Associate Director, Intl Manufacturing - Visp

Job content

The Role

Reporting to the Director of Manufacturing International, this position will coordinate and drive cGMP manufacturing activities at Moderna’s Drug Substance Contract Manufacturing Organizations (CMO) to ensure on-time and in-full deliveries. This includes responsibility to ensure all operational related activities at the CMOs are conducted to meet all of Moderna’s requirements.

Here’s What You’ll Do

• Lead supporting efforts at CMOs in executing operational and tactical plans. Partner with Quality, Technical Development, Manufacturing Science and Technology (MS&T), Supply Chain, Legal, Finance and Regulatory on all aspects of the relationships with the CMOs.

• Responsible for ensuring that all operational related activities at the CMOs are conducted to meet Moderna’s requirements (Compliance, Dispute resolution, Production Planning, Materials Management, Technology Issues, OpEx).
• Oversee Contract Management Process with CMO. Partner with key Procurement, Legal and Finance in the preparation and negotiation of Statements of Work (SOW), Change Orders (CO) and supportive agreements. Ensure contract terms are executed including issuance of purchase orders, forecasts and other deliveries.
• Maintain the integrity of the Master Supply Agreement, ensuring alignment with Quality agreements and appropriate documents.
• Ensure externally manufactured products are produced and stored according to the appropriate documentation in order to obtain the required quality.
• Approve instructions relating to external production operations and ensure their strict implementation by the CMOs
• Ensure in collaboration with quality that the appropriate qualification, maintenance, trainings and validations are performed to meet the appropriate Moderna’s requirements.
• In collaboration with Quality and MS&T, coordinate investigations and troubleshooting efforts at CMOs
• Review and approve the appropriate GMP documentations as required e.g: change request, deviations, master batch records, annual product quality reviews (APR/PQR), internal SOP´s
• Drive for and implement agreed continuous improvements at CMOs.
• Lead and track life cycle projects at CMOs impacting manufacturing operations, in close collaboration Regulatory, MS&T, Supply Chain and Quality operations.
• Collaborate with internal cross-functional teams to understand needs/expectations for CMO performance. Drive contract manufacturer capability and capacity to enable on-time and predictable delivery of the product.
• Lead periodic reviews and execution of the MPS (Master Production Schedule)
• Frequently visit and maintain presence at the external partners’ sites (50%) and build strong interdependent relationship with CMOs Counterparts in order to assess the as is state & risks for action-oriented improvement plans.
• Deputy of the Manufacturing International Head.
  

Here’s What You’ll Bring To The Table

• Advanced degree in natural or applied sciences (Pharmacy, chemistry, biotechnology, engineering).

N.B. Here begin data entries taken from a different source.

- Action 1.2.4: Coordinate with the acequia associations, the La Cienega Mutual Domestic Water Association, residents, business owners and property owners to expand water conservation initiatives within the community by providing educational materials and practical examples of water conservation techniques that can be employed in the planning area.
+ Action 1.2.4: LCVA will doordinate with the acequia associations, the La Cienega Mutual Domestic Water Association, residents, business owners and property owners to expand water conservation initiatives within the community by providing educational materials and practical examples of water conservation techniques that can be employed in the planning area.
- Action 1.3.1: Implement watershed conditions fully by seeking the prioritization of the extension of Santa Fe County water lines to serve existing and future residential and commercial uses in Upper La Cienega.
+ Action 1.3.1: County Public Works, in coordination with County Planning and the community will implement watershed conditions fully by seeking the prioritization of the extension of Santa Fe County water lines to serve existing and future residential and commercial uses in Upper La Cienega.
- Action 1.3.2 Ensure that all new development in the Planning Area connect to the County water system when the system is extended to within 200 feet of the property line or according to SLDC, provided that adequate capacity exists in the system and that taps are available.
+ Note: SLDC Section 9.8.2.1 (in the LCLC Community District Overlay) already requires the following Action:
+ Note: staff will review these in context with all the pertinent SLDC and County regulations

• 10+ years’ experience in Pharmaceutical/Biotechnology Industry
• 2+ years in managing contract manufacturing or similar business responsibility.
• Adapts departmental plans and priorities to address resource and operational challenges
• Demonstrated experience in leading cross-functional teams
  

Ability to work in a fluid environment and foster a strong collaborative spirit

Ability to negotiate and sustain networking relationships

Solid judgement with ability to make good decisions

• Outstanding communication skills (verbal and written) to collaborate with senior CMC Management in a dynamic, cross-functional matrix environment
• A leader who is self-reflective and leads by example and drives the organization’s performance with an attitude of continuous improvement by being open to feedback and self-improvement.
• Results oriented – you set a high bar for yourself and others
• Ability to navigate through ambiguity and rapid growth and adapt to change.
• Strong proficiency in English. German is an advantage.
  

About Moderna

In 10 years since its inception, Moderna has transformed from a science research-stage company advancing programs in the promising-but-still-unproven field of messenger RNA (mRNA), to an enterprise with its first medicine having treated millions of people, a diverse clinical portfolio of vaccines and therapeutics across six modalities, a broad intellectual property portfolio in areas including mRNA and lipid nanoparticle formulation, and an integrated manufacturing plant that allows for both clinical and commercial production at scale and at unprecedented speed. Moderna maintains alliances with a broad range of domestic and overseas government and commercial collaborators, which has allowed for the pursuit of both groundbreaking science and rapid scaling of manufacturing. Most recently, Moderna’s capabilities have come together to allow the authorized use of one of the earliest and most-effective vaccines against the COVID-19 pandemic.

Moderna’s mRNA platform builds on continuous advances in basic and applied mRNA science, delivery technology and manufacturing, and has allowed the development of therapeutics and vaccines for infectious diseases, immuno-oncology, rare diseases, cardiovascular diseases and auto-immune diseases. Today, 24 development programs are underway across these therapeutic areas, with 13 programs having entered the clinic. Moderna has been named a top biopharmaceutical employer by Science for the past six years. To learn more, visit

Moderna is a smoke-free, alcohol-free and drug-free work environment.